[Collection entries]
══════════════════════════════

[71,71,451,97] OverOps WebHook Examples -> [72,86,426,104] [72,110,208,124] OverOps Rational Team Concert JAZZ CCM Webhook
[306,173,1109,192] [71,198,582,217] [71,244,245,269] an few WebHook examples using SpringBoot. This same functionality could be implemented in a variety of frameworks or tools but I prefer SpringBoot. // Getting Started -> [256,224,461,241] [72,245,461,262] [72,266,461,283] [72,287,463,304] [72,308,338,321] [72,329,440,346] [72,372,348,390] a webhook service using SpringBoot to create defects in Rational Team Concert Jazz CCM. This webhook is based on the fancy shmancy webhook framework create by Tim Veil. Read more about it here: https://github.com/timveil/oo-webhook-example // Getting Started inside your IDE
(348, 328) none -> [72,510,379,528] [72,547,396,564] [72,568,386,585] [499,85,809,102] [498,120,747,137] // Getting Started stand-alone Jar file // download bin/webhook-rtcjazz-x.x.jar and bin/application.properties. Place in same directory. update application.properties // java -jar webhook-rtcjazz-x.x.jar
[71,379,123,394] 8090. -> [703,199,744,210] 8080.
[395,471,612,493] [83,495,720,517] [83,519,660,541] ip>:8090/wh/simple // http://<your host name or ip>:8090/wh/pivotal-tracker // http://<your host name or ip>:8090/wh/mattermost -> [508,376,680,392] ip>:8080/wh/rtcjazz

══════════════════════════════

[Work to be completed] Starting from the line that contains "[71,379,123,394] 8090. ->", transcribe each line to the end of the records above. Please add nothing.

[Exercise response]
[71,379,123,394] 8090. -> [703,199,744,210] 8080.
[395,471,612,493] [83,495,720,517] [83,519,660,541] ip>:8090/wh/simple // http://<your host name or ip>:8090/wh/pivotal-tracker // http://<your host name or ip>:8090/wh/mattermost -> [508,376,680,392] ip>:8080/wh/rtcjazz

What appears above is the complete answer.